Non si può, infine, definire “battaglia di libertà” quella di chi si oppone alla vaccinazione rivendicando al riguardo un proprio diritto soggettivo e assoluto di scelta (che in realtà lo stesso art. 32 della Costituzione non riconosce come tale), non esitando a paragonare le regole stabilite per legge, e le sanzioni in caso di inosservanza, ai provvedimenti liberticidi del ventennio. Che poi nel sostenere queste tesi ci si ritrovi in piazza, in nome dell’antifascismo, a fianco di chi professa un’esplicita nostalgia del fascismo e del nazismo aggiunge al quadro un tocco di paradossalità.

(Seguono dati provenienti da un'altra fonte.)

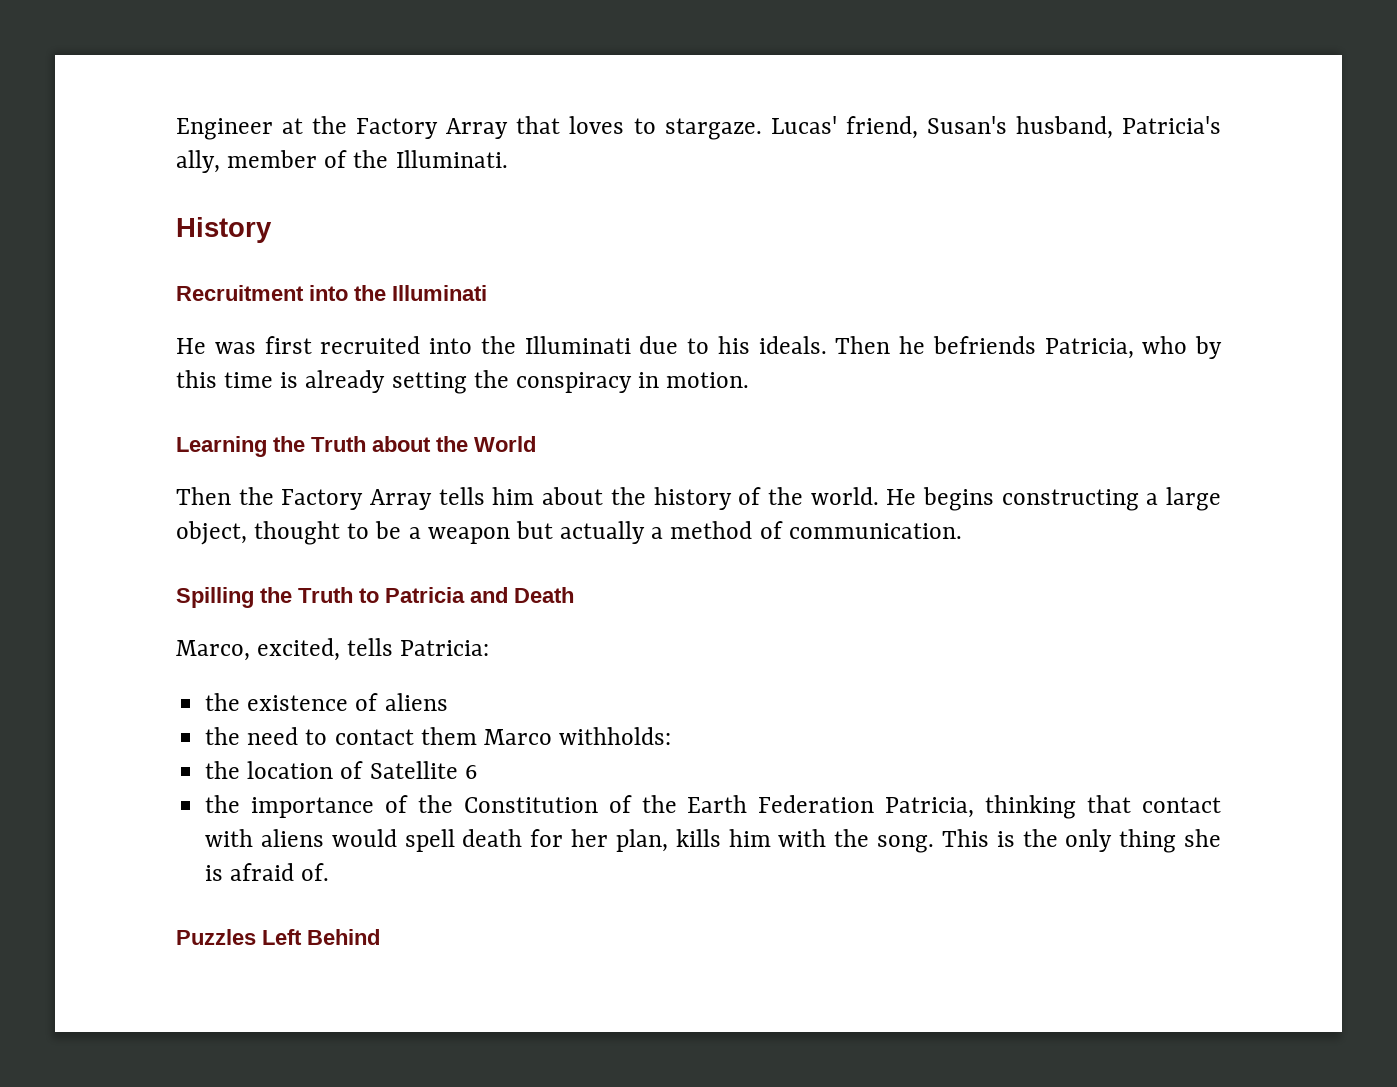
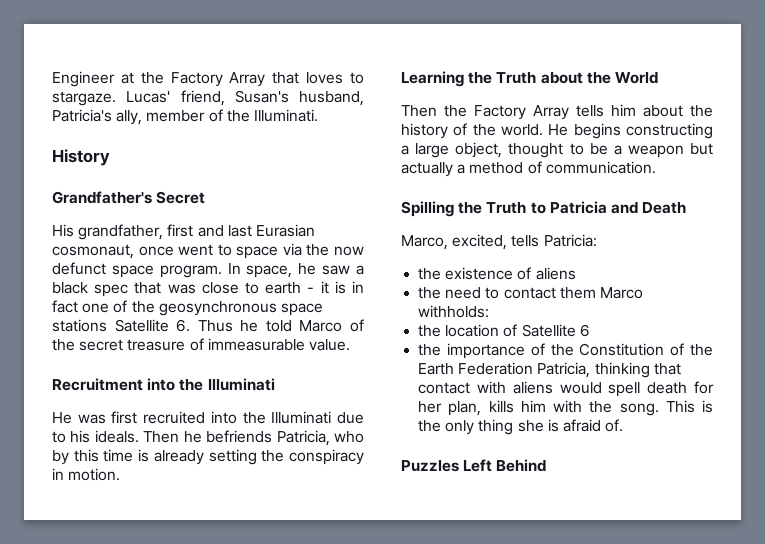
+ Grandfather's Secret
+ His grandfather, first and last Eurasian cosmonaut, once went to space via the now defunct space program. In space, he saw a black spec that was close to earth - it is in fact one of the geosynchronous space stations Satellite 6. Thus he told Marco of the secret treasure of immeasurable value.

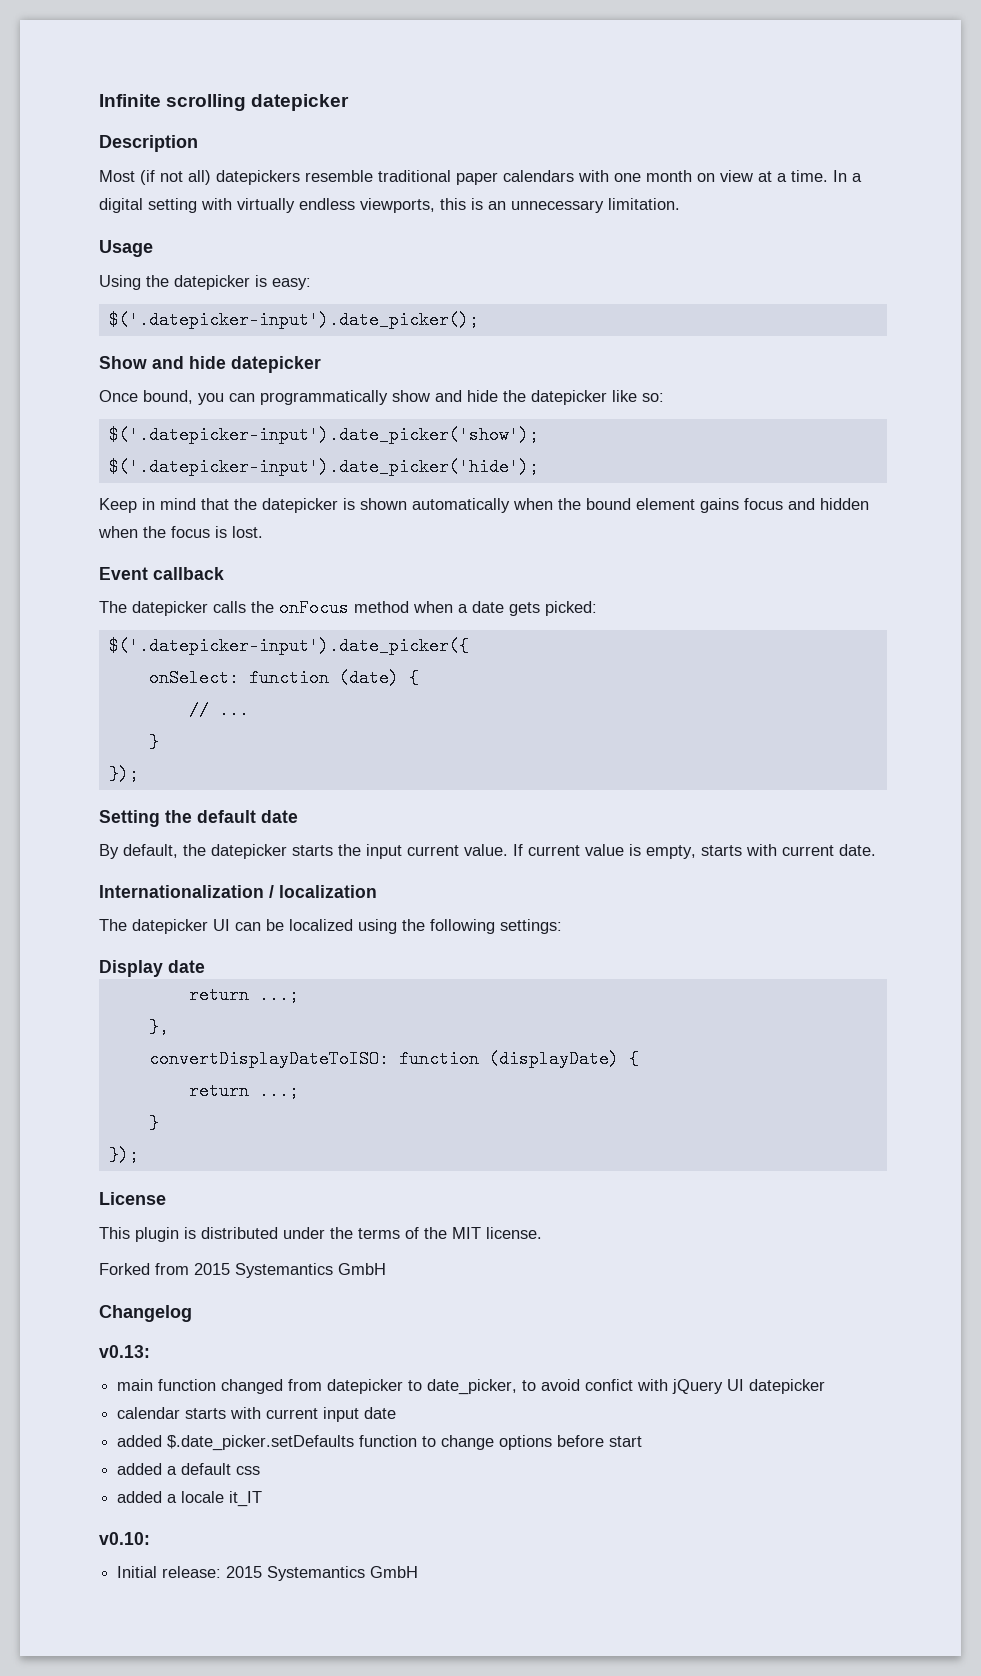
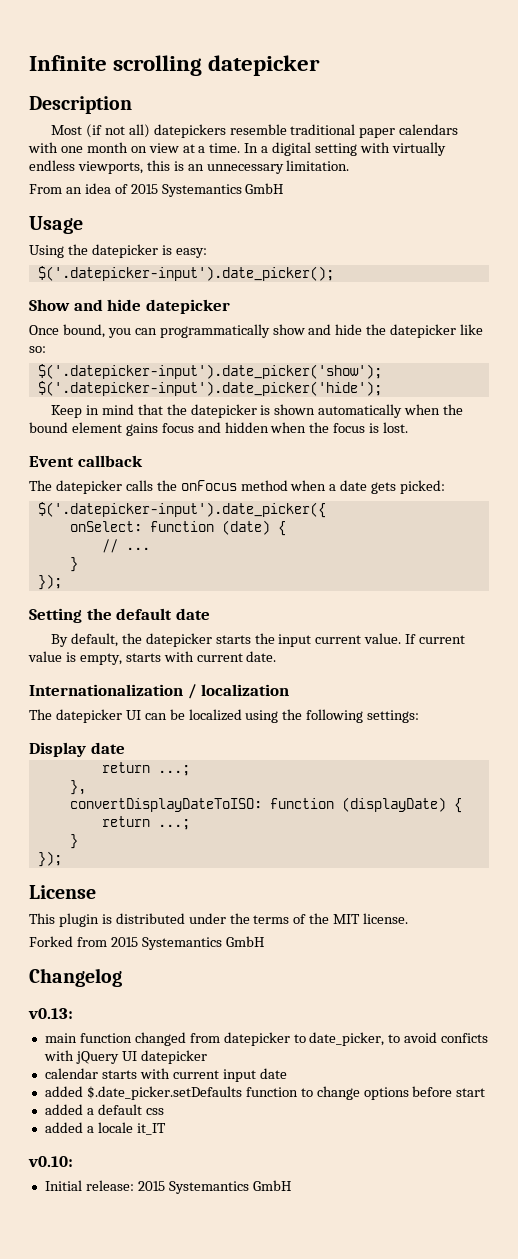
+ From an idea of 2015 Systemantics GmbH
- main function changed from datepicker to date_picker, to avoid confict with jQuery UI datepicker
+ main function changed from datepicker to date_picker, to avoid conficts with jQuery UI datepicker

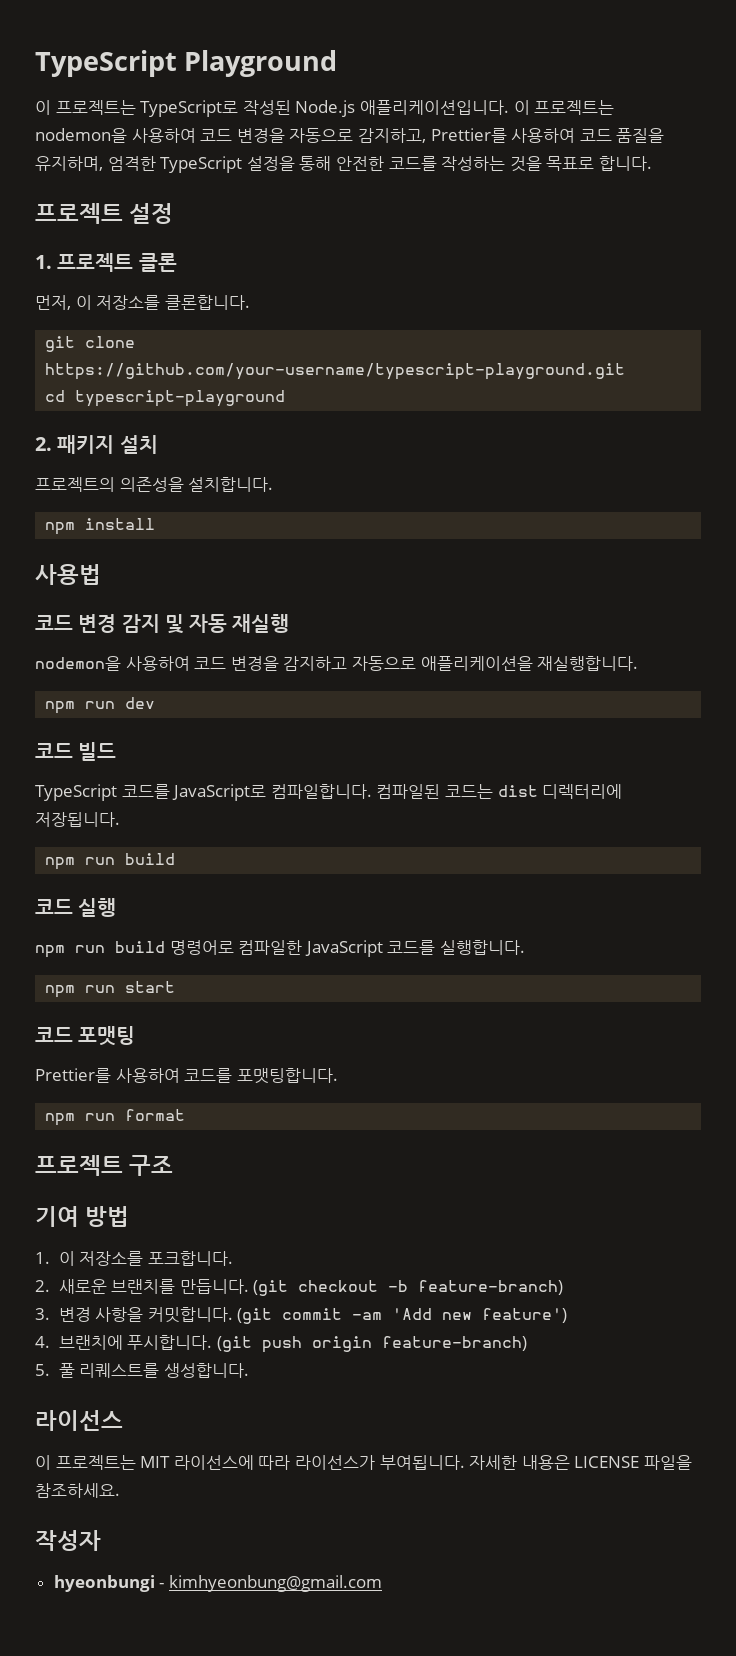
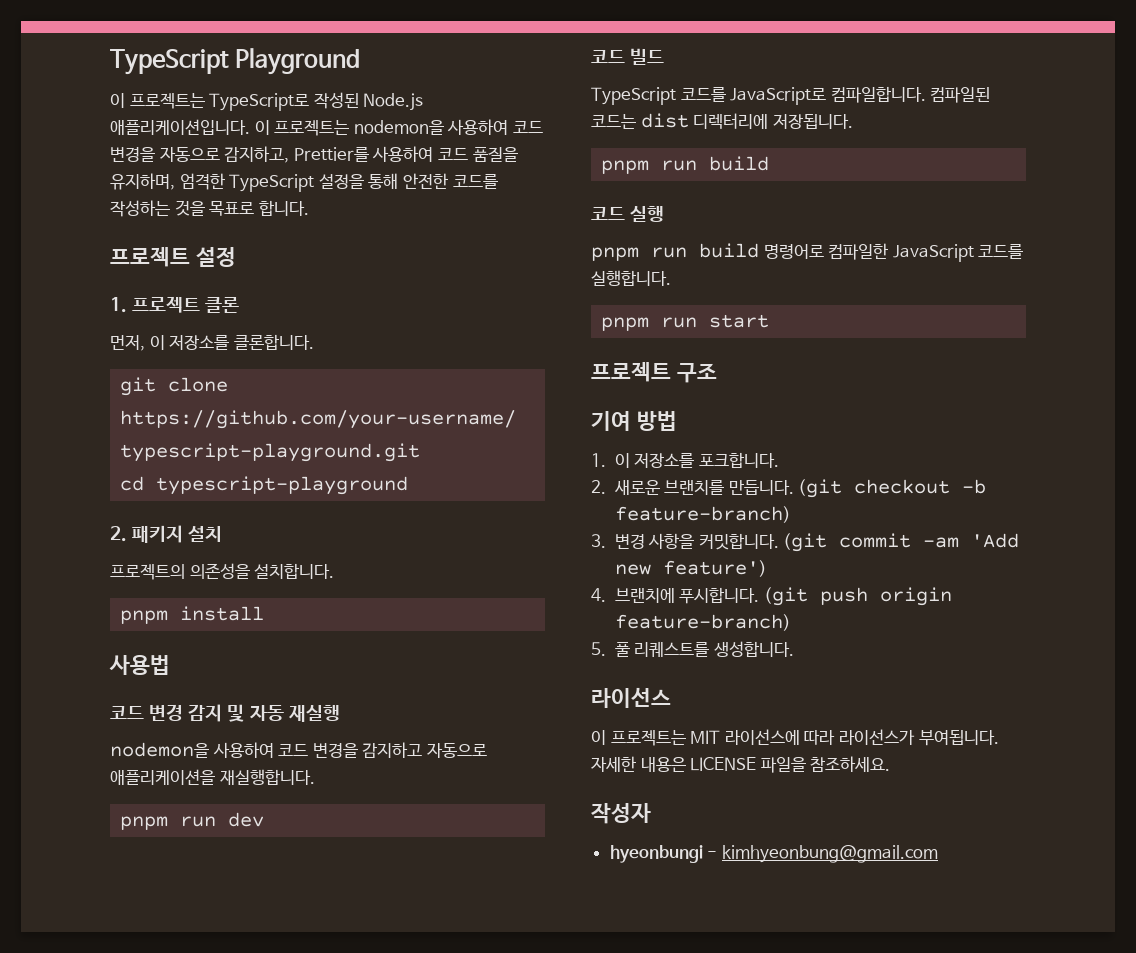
- npm install
+ pnpm install
- npm run dev
+ pnpm run dev
  컴파일된 코드는 dist 디렉터리에 저장됩니다.
- npm run build
+ pnpm run build
- npm run build 명령어로 컴파일한 JavaScript 코드를 실행합니다.
+ pnpm run build 명령어로 컴파일한 JavaScript 코드를 실행합니다.
- npm run start
+ pnpm run start
- 코드 포맷팅
- Prettier를 사용하여 코드를 포맷팅합니다.
- npm run format

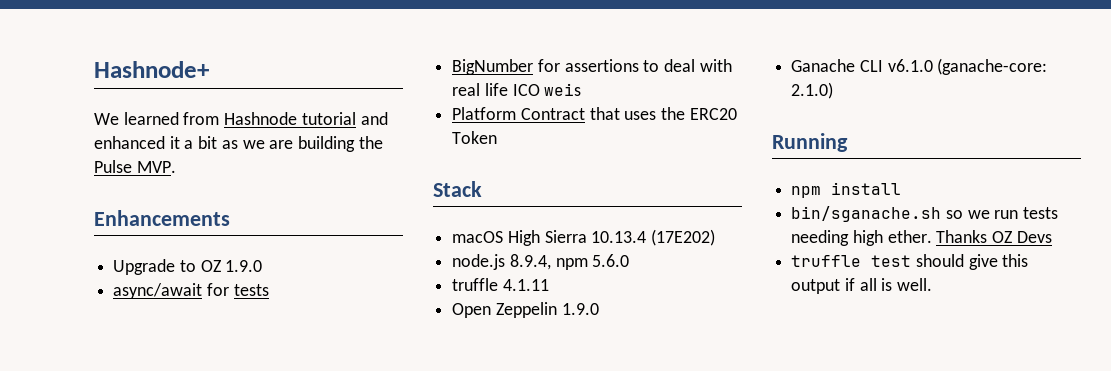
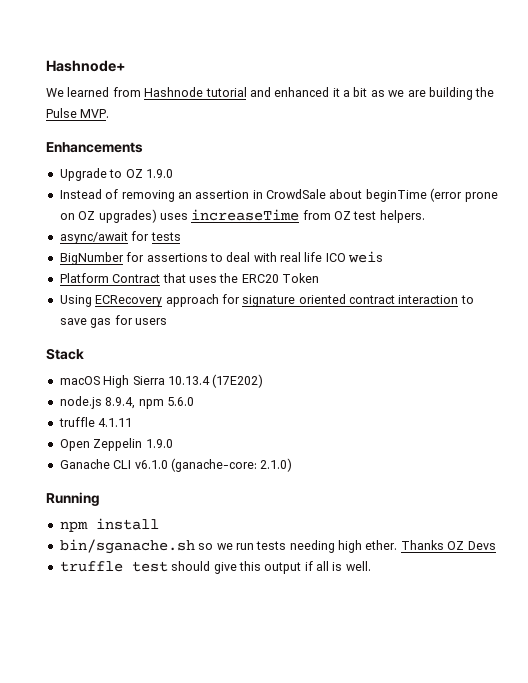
+ Instead of removing an assertion in CrowdSale about beginTime (error prone on OZ upgrades) uses increaseTime from OZ test helpers.
+ Using ECRecovery approach for signature oriented contract interaction to save gas for users

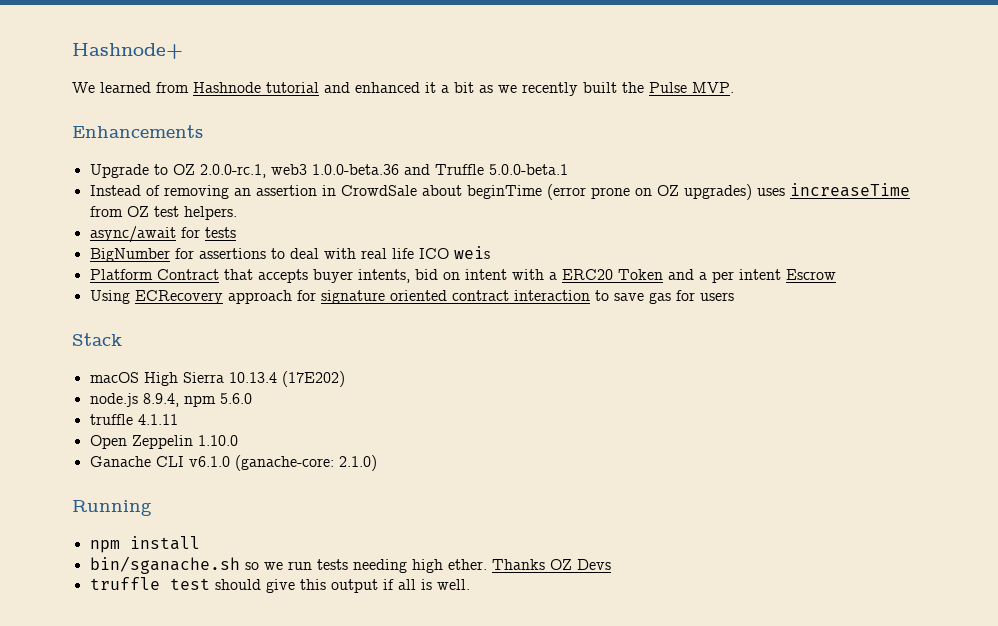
- We learned from Hashnode tutorial and enhanced it a bit as we are building the Pulse MVP.
+ We learned from Hashnode tutorial and enhanced it a bit as we recently built the Pulse MVP.
- Upgrade to OZ 1.9.0
+ Upgrade to OZ 2.0.0-rc.1, web3 1.0.0-beta.36 and Truffle 5.0.0-beta.1
- Platform Contract that uses the ERC20 Token
+ Platform Contract that accepts buyer intents, bid on intent with a ERC20 Token and a per intent Escrow
- Open Zeppelin 1.9.0
+ Open Zeppelin 1.10.0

Si ha talvolta l’impressione che manchi una lucida consapevolezza del contesto in cui da quasi due anni ci si sta muovendo, con un’emergenza di dimensioni planetarie costata ad oggi milioni di morti e dal tremendo impatto sulle condizioni generali di vita, nell’immediato e in prospettiva. Arrestare il contagio, sconfiggere il virus, evitare che al disastro sanitario segua quello economico e sociale: questa la vera battaglia alla quale tutti dovremmo sentirci in dovere di contribuire. Non c’è da aggiungere proprio nulla alle parole che su questo hanno speso di recente il Presidente della Repubblica (a proposito di libertà e di responsabilità personale e collettiva) e papa Francesco (a proposito di amore per il prossimo): c’è solo da ascoltarle e farle proprie.